- Your goal: Read through the data and report every line in which the word "column" occurs.

++++++++++

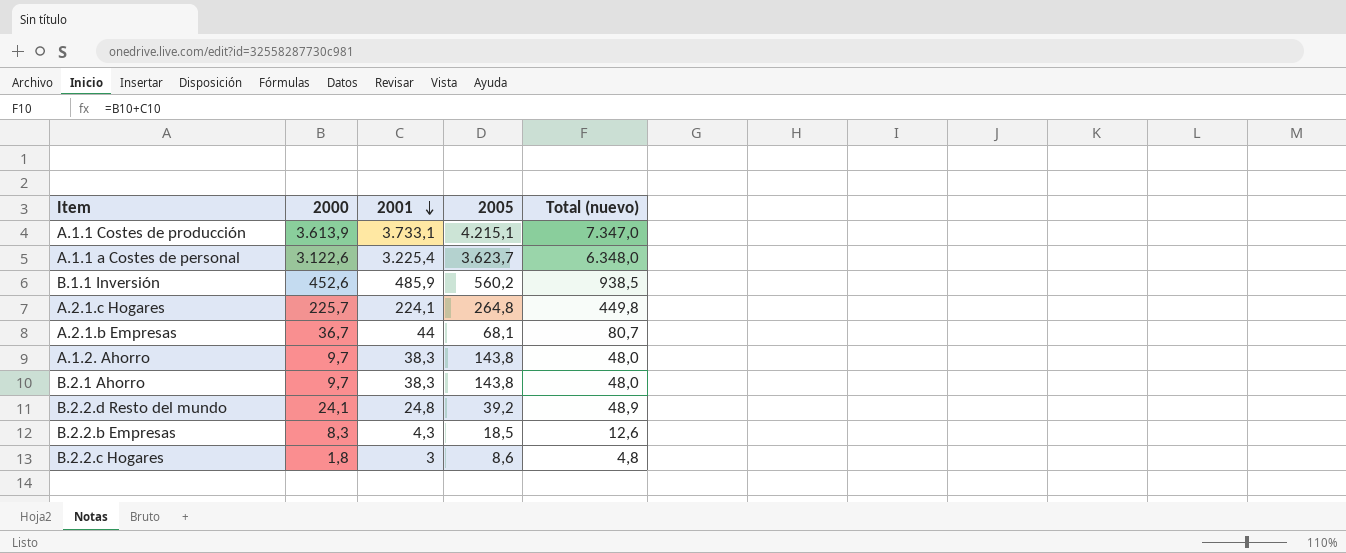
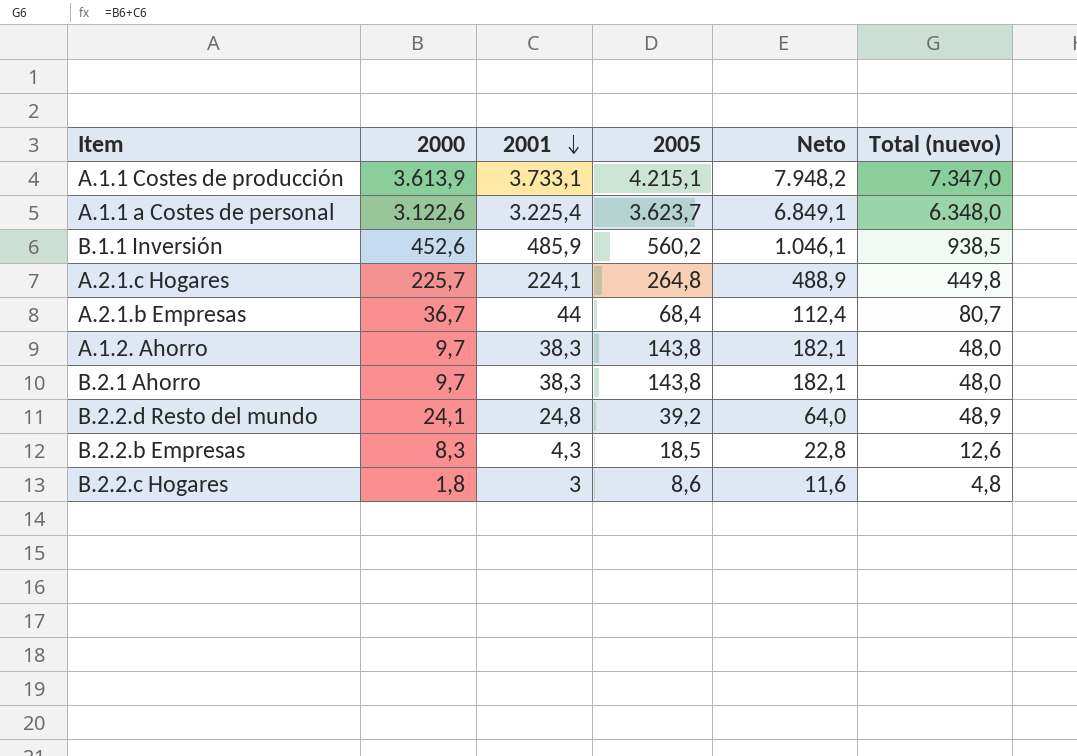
column Neto | formula: none -> [2001] + [2005]
A.2.1.b Empresas | 2005: 68,1 -> 68,4

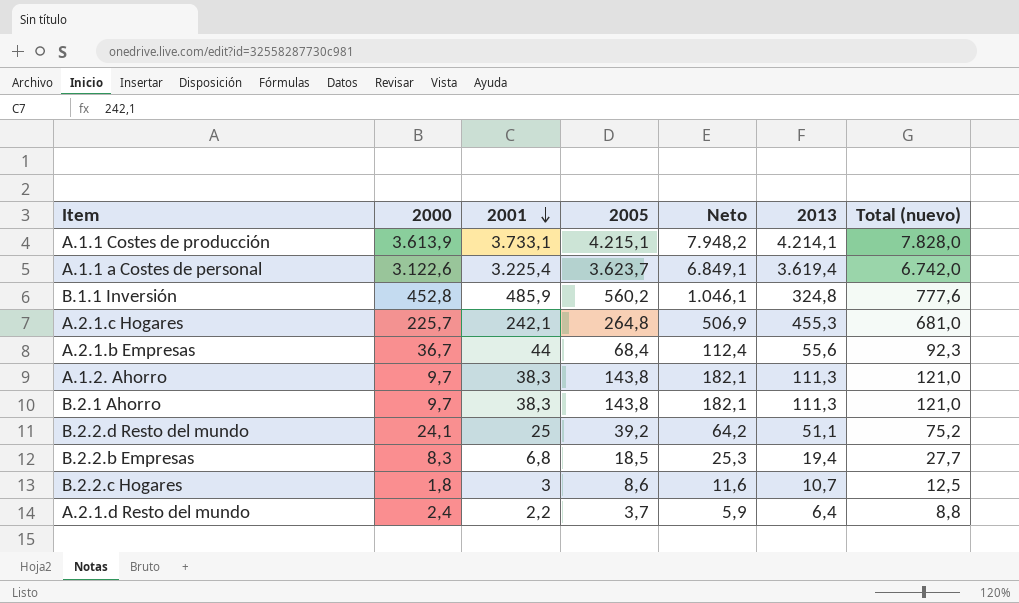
column 2013 | position: none -> 6
column Total (nuevo) | formula: [2000] + [2001] -> [2000] + [2013]
B.1.1 Inversión | 2000: 452,6 -> 452,8
A.2.1.c Hogares | 2001: 224,1 -> 242,1
A.2.1.c Hogares | Neto: 488,9 -> 506,9
B.2.2.d Resto del mundo | 2001: 24,8 -> 25
B.2.2.d Resto del mundo | Neto: 64,0 -> 64,2
B.2.2.b Empresas | 2001: 4,3 -> 6,8
B.2.2.b Empresas | Neto: 22,8 -> 25,3
row A.2.1.d Resto del mundo: none -> 2,4 | 2,2 | 3,7 | 5,9 | 6,4 | 8,8

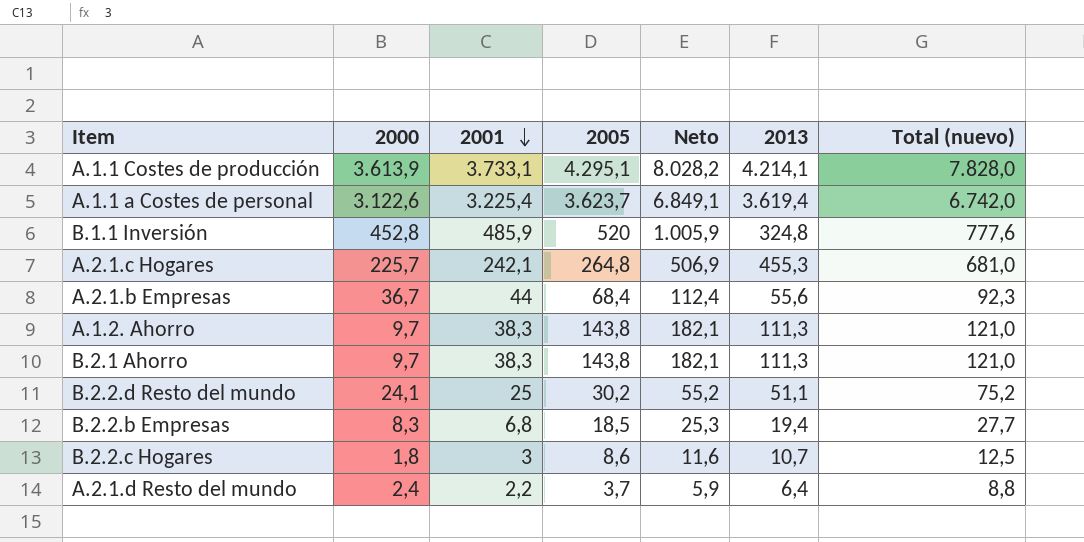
A.1.1 Costes de producción | 2005: 4.215,1 -> 4.295,1
A.1.1 Costes de producción | Neto: 7.948,2 -> 8.028,2
B.1.1 Inversión | 2005: 560,2 -> 520
B.1.1 Inversión | Neto: 1.046,1 -> 1.005,9
B.2.2.d Resto del mundo | 2005: 39,2 -> 30,2
B.2.2.d Resto del mundo | Neto: 64,2 -> 55,2

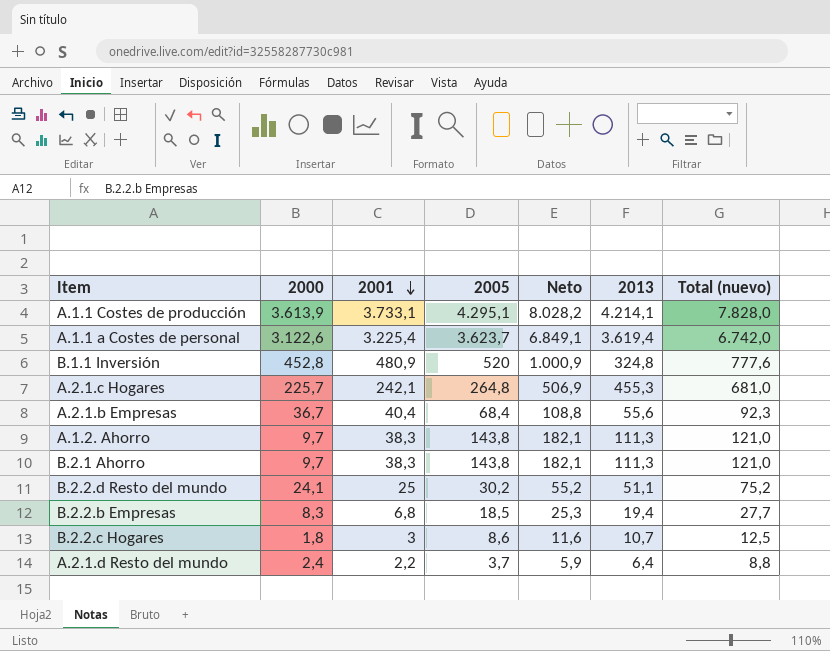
B.1.1 Inversión | 2001: 485,9 -> 480,9
B.1.1 Inversión | Neto: 1.005,9 -> 1.000,9
A.2.1.b Empresas | 2001: 44 -> 40,4
A.2.1.b Empresas | Neto: 112,4 -> 108,8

++++++++++

- Solution to the exercise:
column Neto | formula: none -> [2001] + [2005]
column 2013 | position: none -> 6
column Total (nuevo) | formula: [2000] + [2001] -> [2000] + [2013]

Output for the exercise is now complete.